AIM OF THE EXERCISE:
Having found the line that holds "de las telecomunicaciones/TIC;", give that line and all lines after it again, word for word, through the end of the data below.

Before-and-after change data:
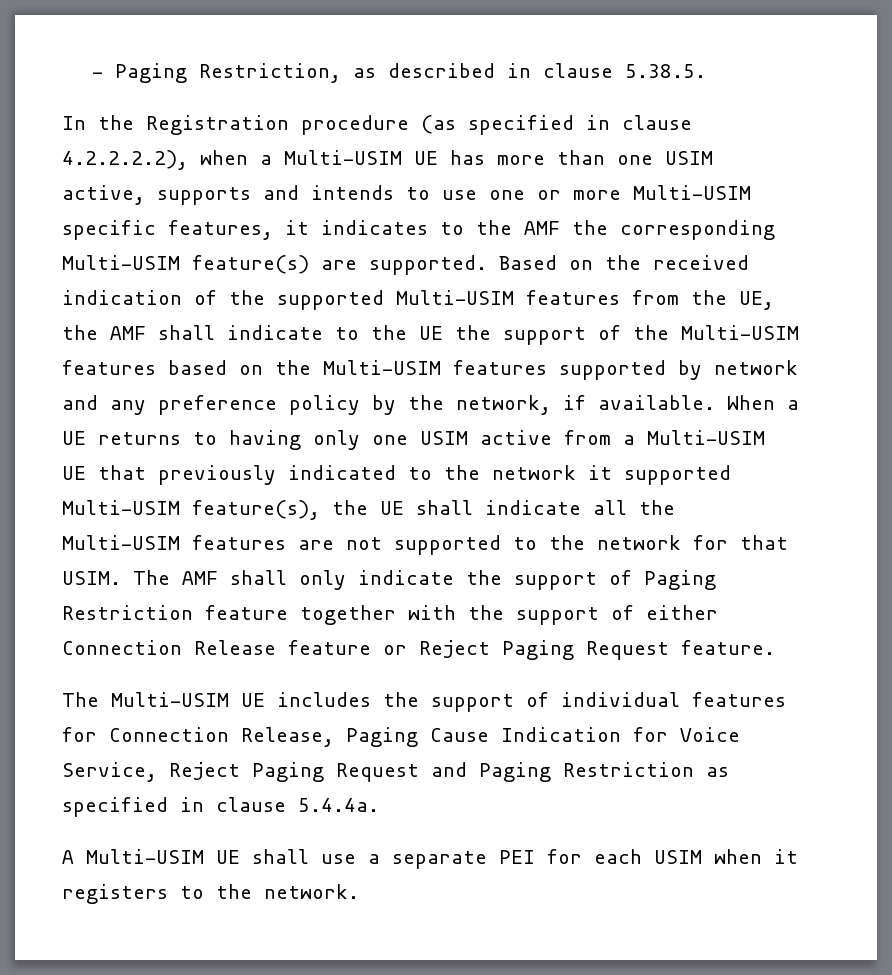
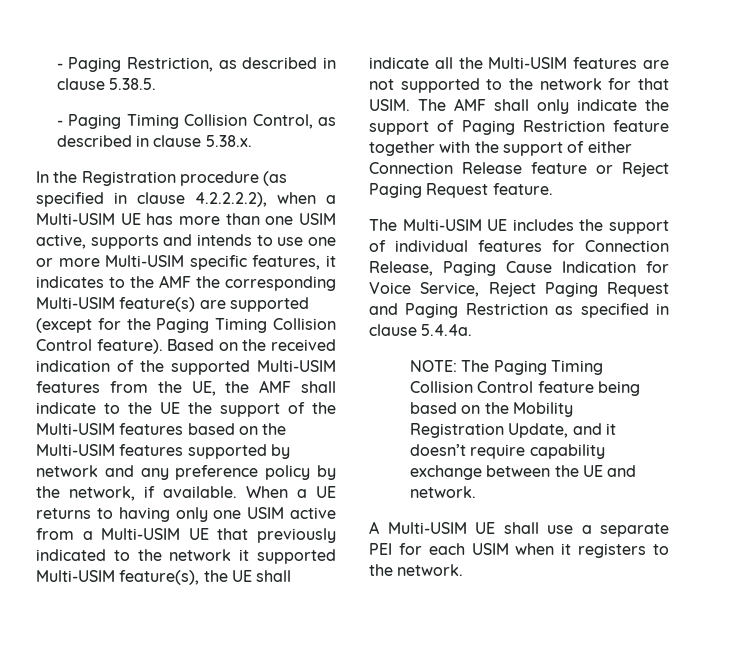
+ - Paging Timing Collision Control, as described in clause 5.38.x.
- In the Registration procedure (as specified in clause 4.2.2.2.2), when a Multi-USIM UE has more than one USIM active, supports and intends to use one or more Multi-USIM specific features, it indicates to the AMF the corresponding Multi-USIM feature(s) are supported.
+ In the Registration procedure (as specified in clause 4.2.2.2.2), when a Multi-USIM UE has more than one USIM active, supports and intends to use one or more Multi-USIM specific features, it indicates to the AMF the corresponding Multi-USIM feature(s) are supported (except for the Paging Timing Collision Control feature).
+ NOTE: The Paging Timing Collision Control feature being based on the Mobility Registration Update, and it doesn’t require capability exchange between the UE and network.

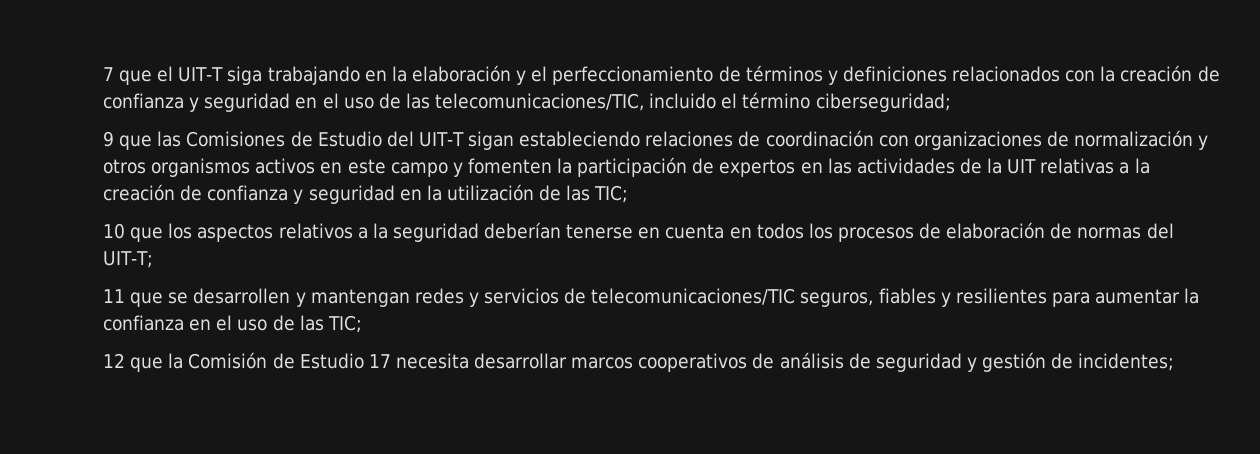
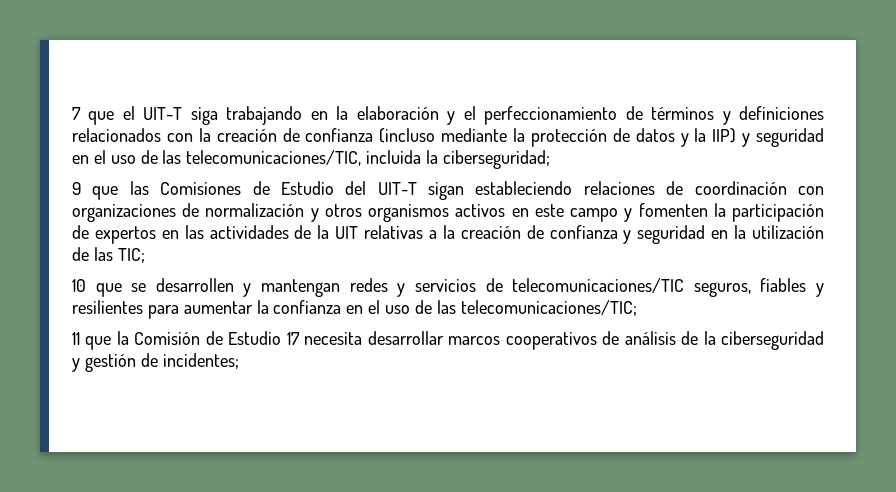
- 7 que el UIT-T siga trabajando en la elaboración y el perfeccionamiento de términos y definiciones relacionados con la creación de confianza y seguridad en el uso de las telecomunicaciones/TIC, incluido el término ciberseguridad;
+ 7 que el UIT-T siga trabajando en la elaboración y el perfeccionamiento de términos y definiciones relacionados con la creación de confianza (incluso mediante la protección de datos y la IIP) y seguridad en el uso de las telecomunicaciones/TIC, incluida la ciberseguridad;
- 10 que los aspectos relativos a la seguridad deberían tenerse en cuenta en todos los procesos de elaboración de normas del UIT-T;
- 11 que se desarrollen y mantengan redes y servicios de telecomunicaciones/TIC seguros, fiables y resilientes para aumentar la confianza en el uso de las TIC;
- 12 que la Comisión de Estudio 17 necesita desarrollar marcos cooperativos de análisis de seguridad y gestión de incidentes;
+ 10 que se desarrollen y mantengan redes y servicios de telecomunicaciones/TIC seguros, fiables y resilientes para aumentar la confianza en el uso de las telecomunicaciones/TIC;
+ 11 que la Comisión de Estudio 17 necesita desarrollar marcos cooperativos de análisis de la ciberseguridad y gestión de incidentes;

OUTPUT OF THE EXERCISE:
+ 10 que se desarrollen y mantengan redes y servicios de telecomunicaciones/TIC seguros, fiables y resilientes para aumentar la confianza en el uso de las telecomunicaciones/TIC;
+ 11 que la Comisión de Estudio 17 necesita desarrollar marcos cooperativos de análisis de la ciberseguridad y gestión de incidentes;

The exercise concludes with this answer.